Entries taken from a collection
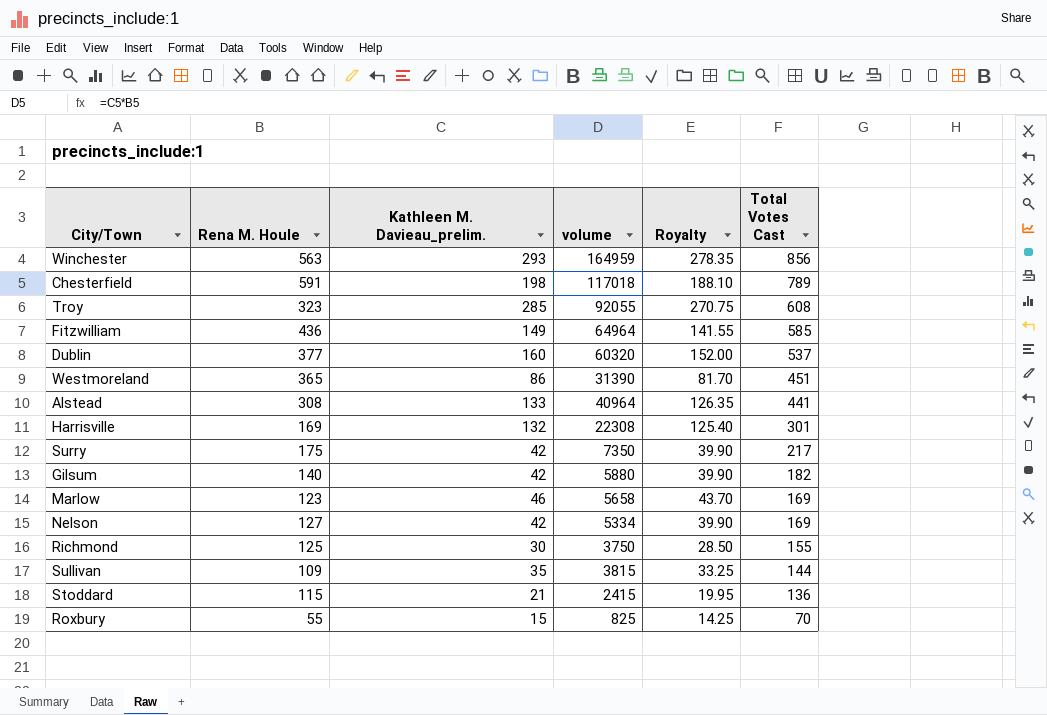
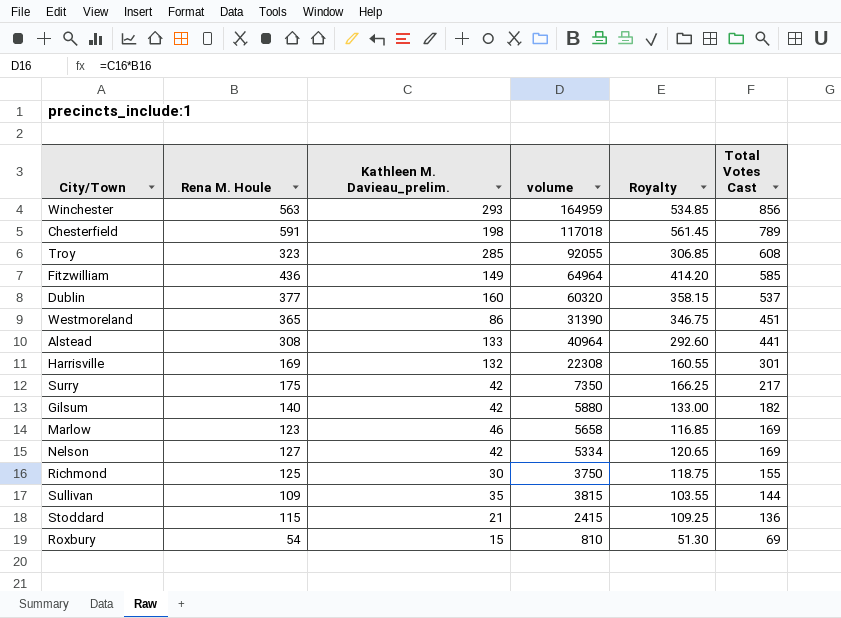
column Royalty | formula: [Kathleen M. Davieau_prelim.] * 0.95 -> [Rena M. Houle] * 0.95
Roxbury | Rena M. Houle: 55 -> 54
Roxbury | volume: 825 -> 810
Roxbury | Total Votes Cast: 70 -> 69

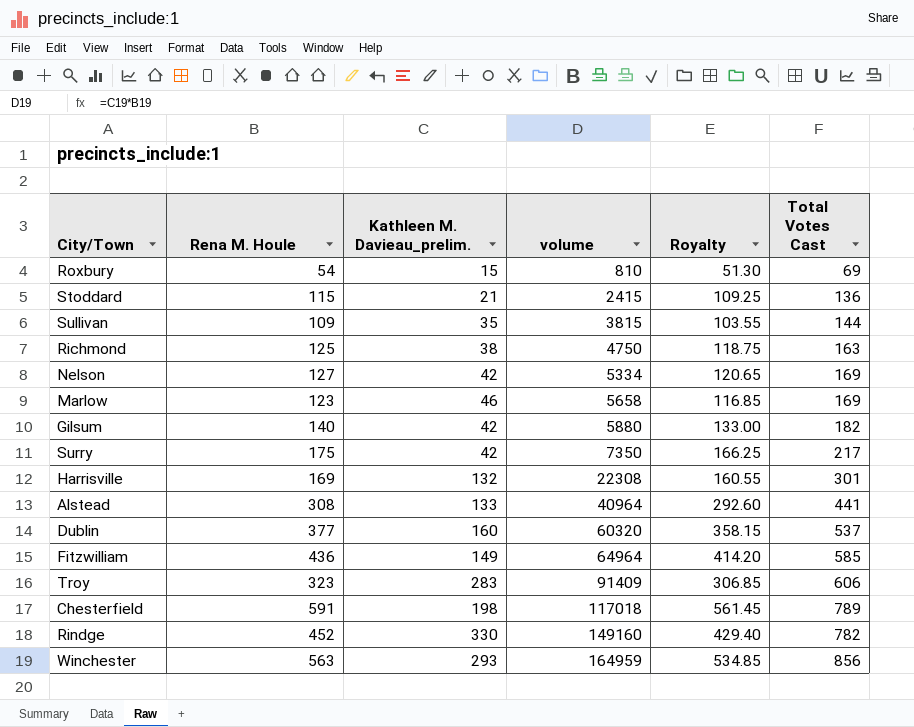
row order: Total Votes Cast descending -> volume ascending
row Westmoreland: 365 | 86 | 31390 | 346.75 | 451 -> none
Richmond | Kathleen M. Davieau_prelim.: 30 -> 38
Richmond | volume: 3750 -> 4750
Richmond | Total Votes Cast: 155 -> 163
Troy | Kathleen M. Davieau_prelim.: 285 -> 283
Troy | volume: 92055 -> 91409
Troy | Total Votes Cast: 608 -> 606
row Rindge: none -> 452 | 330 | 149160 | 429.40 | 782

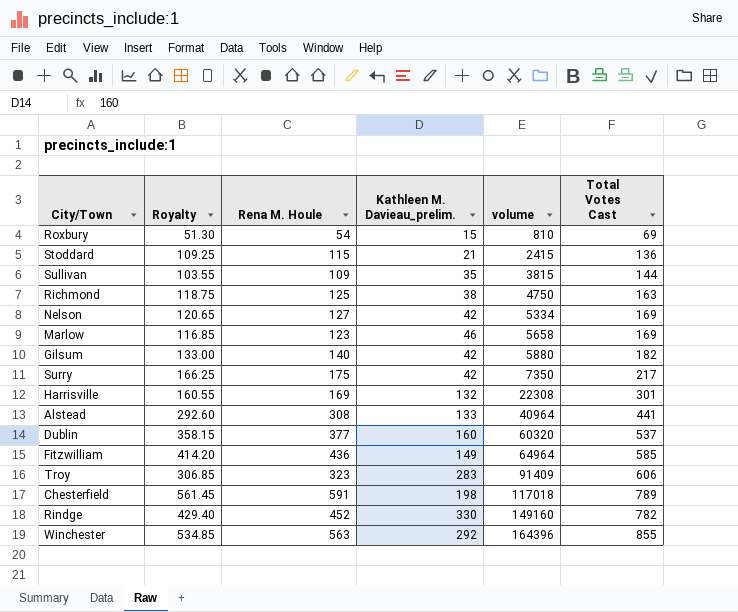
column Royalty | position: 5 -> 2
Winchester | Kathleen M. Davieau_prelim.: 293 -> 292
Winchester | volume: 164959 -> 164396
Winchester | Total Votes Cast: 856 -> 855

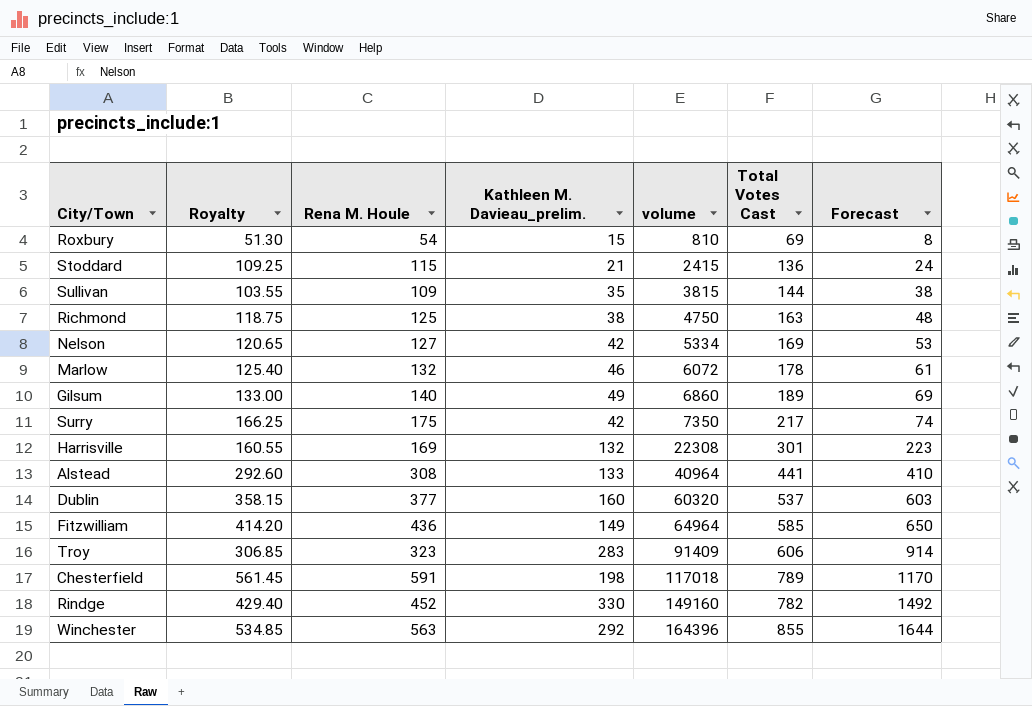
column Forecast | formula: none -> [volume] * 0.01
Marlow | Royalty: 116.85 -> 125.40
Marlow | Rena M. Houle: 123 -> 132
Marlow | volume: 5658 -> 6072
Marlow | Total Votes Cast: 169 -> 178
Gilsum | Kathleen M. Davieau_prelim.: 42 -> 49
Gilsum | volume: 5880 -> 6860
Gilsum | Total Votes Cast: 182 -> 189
...
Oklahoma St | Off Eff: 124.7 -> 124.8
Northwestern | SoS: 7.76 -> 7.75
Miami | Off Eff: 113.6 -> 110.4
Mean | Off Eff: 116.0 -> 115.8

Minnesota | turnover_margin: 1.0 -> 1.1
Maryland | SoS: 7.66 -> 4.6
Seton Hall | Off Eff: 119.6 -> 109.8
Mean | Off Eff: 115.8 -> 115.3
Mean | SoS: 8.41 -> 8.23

## HOW TO COMPLETE THIS TASK
Repeat exactly, and only, the entries from the line with "column Royalty | position: 5 -> 2" through the line with "Gilsum | Total Votes Cast: 182 -> 189". Pictures are skipped.

## ANSWER TO THIS TASK
column Royalty | position: 5 -> 2
Winchester | Kathleen M. Davieau_prelim.: 293 -> 292
Winchester | volume: 164959 -> 164396
Winchester | Total Votes Cast: 856 -> 855

column Forecast | formula: none -> [volume] * 0.01
Marlow | Royalty: 116.85 -> 125.40
Marlow | Rena M. Houle: 123 -> 132
Marlow | volume: 5658 -> 6072
Marlow | Total Votes Cast: 169 -> 178
Gilsum | Kathleen M. Davieau_prelim.: 42 -> 49
Gilsum | volume: 5880 -> 6860
Gilsum | Total Votes Cast: 182 -> 189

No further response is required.